[WORK TASK] Please return exactly the lines from the top of the data through the line that contains "1px; margin-left: 34px;", and skip all pictures.

[INPUT]
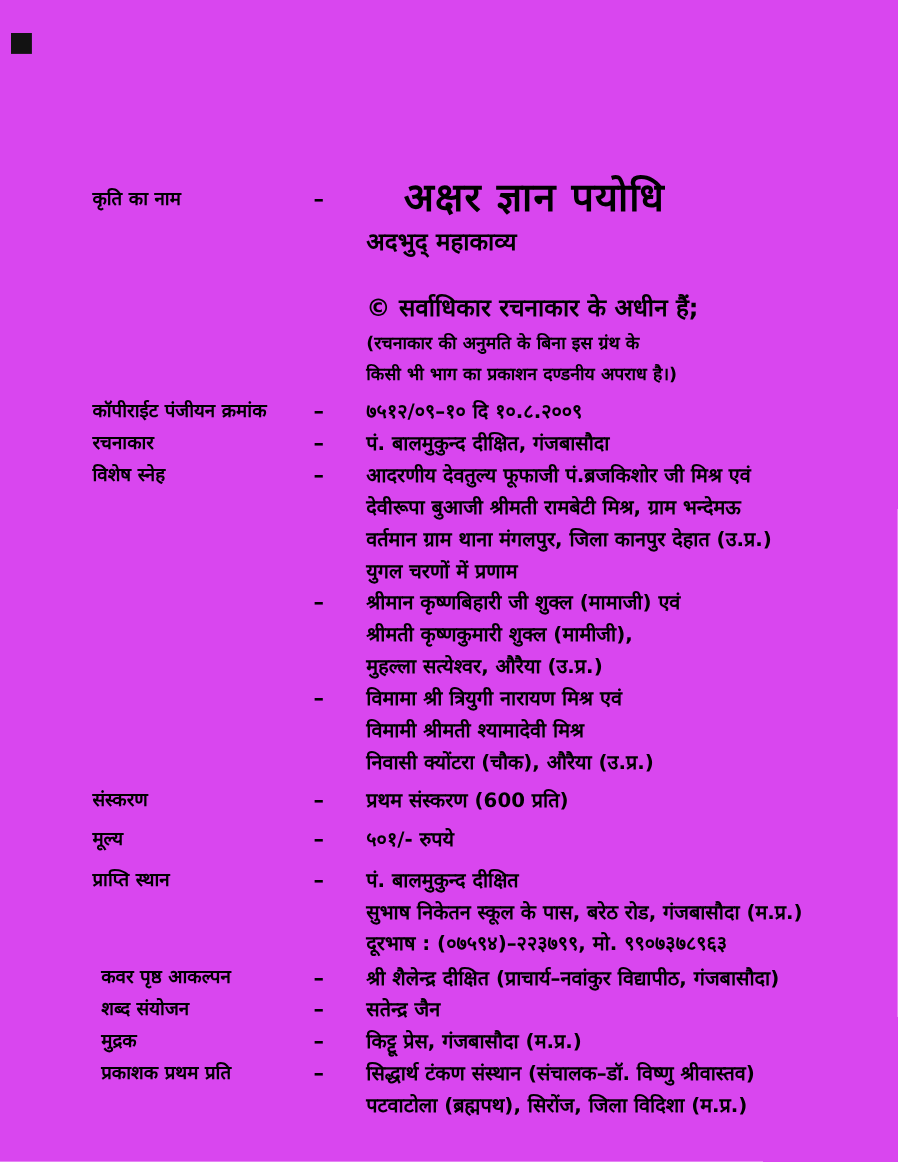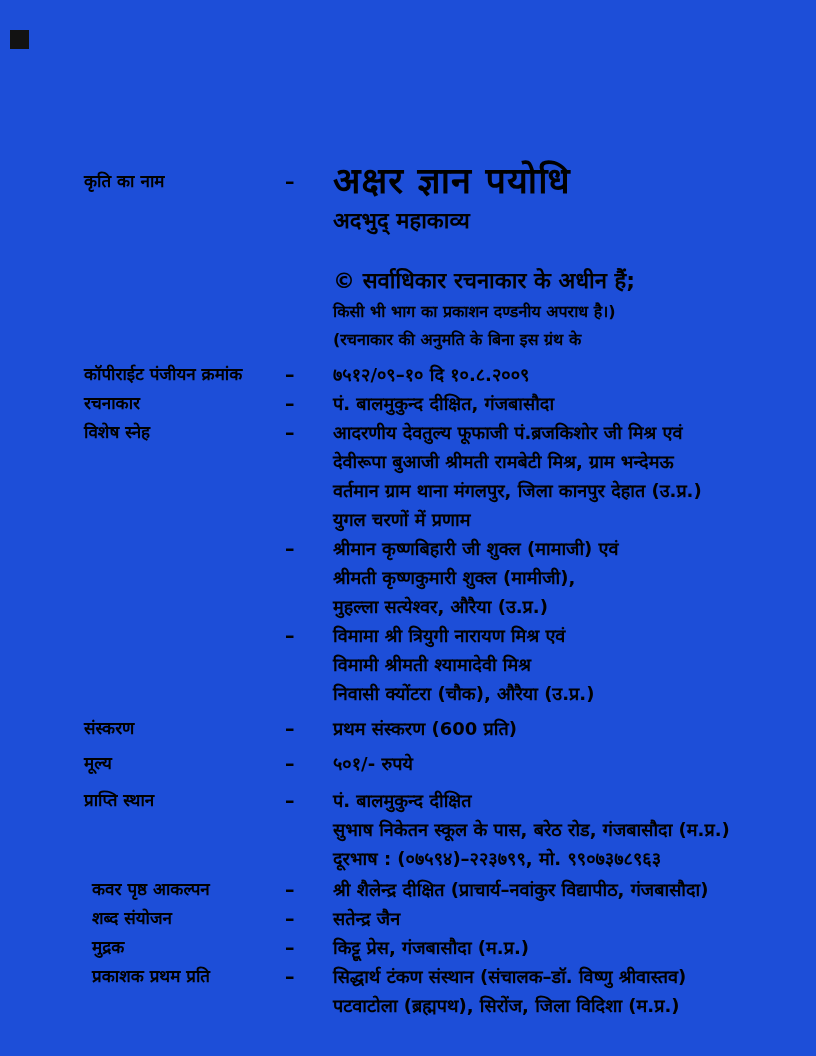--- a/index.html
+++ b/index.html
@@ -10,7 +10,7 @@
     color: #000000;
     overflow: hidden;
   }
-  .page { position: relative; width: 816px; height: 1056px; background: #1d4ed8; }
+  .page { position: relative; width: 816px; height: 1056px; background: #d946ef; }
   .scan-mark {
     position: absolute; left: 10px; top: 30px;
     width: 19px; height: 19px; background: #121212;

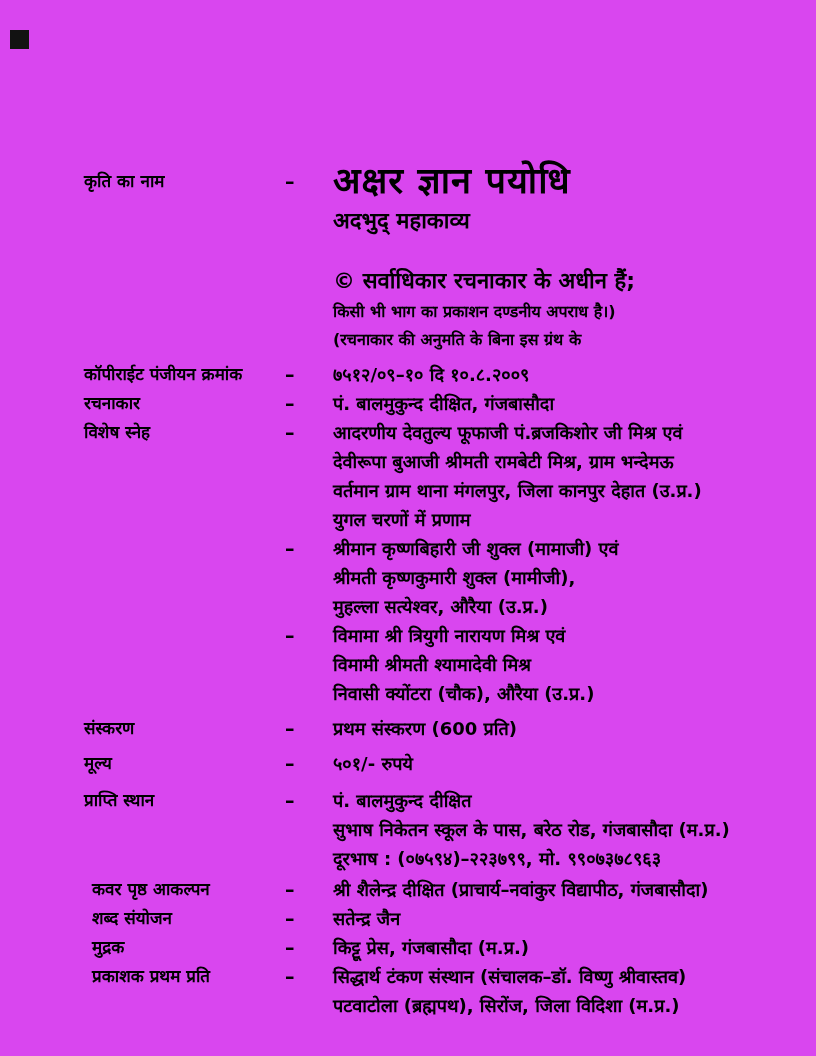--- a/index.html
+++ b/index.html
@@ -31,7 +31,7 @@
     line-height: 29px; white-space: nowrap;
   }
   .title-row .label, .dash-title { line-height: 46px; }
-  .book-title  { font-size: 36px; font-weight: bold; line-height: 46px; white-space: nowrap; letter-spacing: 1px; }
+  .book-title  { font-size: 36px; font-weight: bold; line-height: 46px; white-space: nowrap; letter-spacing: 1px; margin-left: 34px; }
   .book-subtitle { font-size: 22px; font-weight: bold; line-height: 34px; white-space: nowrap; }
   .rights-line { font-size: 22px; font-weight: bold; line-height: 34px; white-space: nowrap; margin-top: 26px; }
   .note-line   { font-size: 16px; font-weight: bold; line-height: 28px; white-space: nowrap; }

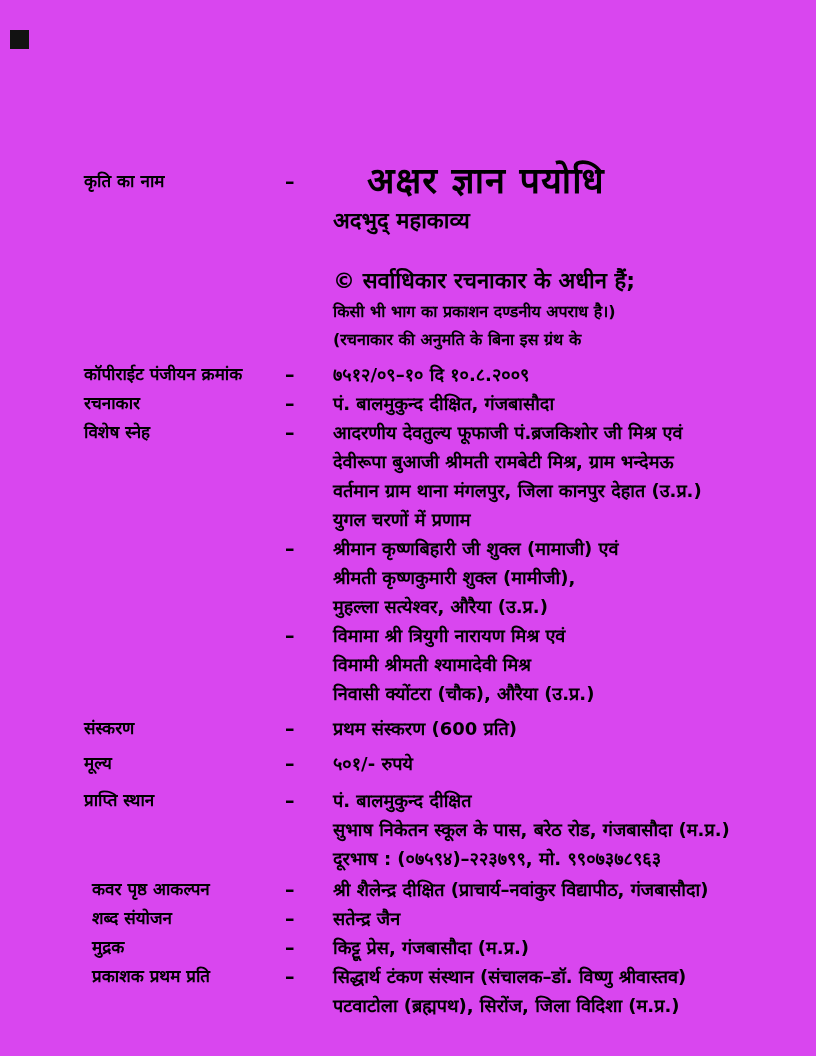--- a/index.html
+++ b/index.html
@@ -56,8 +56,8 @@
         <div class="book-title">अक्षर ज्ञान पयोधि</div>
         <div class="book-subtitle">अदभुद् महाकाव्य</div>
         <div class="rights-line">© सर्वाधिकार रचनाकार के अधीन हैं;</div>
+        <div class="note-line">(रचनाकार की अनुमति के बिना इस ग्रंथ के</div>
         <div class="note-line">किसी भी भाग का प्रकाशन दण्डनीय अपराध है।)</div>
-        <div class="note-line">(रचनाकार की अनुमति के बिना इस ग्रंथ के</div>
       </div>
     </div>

[RESPONSE FOR THIS EXERCISE]
--- a/index.html
+++ b/index.html
@@ -10,7 +10,7 @@
     color: #000000;
     overflow: hidden;
   }
-  .page { position: relative; width: 816px; height: 1056px; background: #1d4ed8; }
+  .page { position: relative; width: 816px; height: 1056px; background: #d946ef; }
   .scan-mark {
     position: absolute; left: 10px; top: 30px;
     width: 19px; height: 19px; background: #121212;

--- a/index.html
+++ b/index.html
@@ -31,7 +31,7 @@
     line-height: 29px; white-space: nowrap;
   }
   .title-row .label, .dash-title { line-height: 46px; }
-  .book-title  { font-size: 36px; font-weight: bold; line-height: 46px; white-space: nowrap; letter-spacing: 1px; }
+  .book-title  { font-size: 36px; font-weight: bold; line-height: 46px; white-space: nowrap; letter-spacing: 1px; margin-left: 34px; }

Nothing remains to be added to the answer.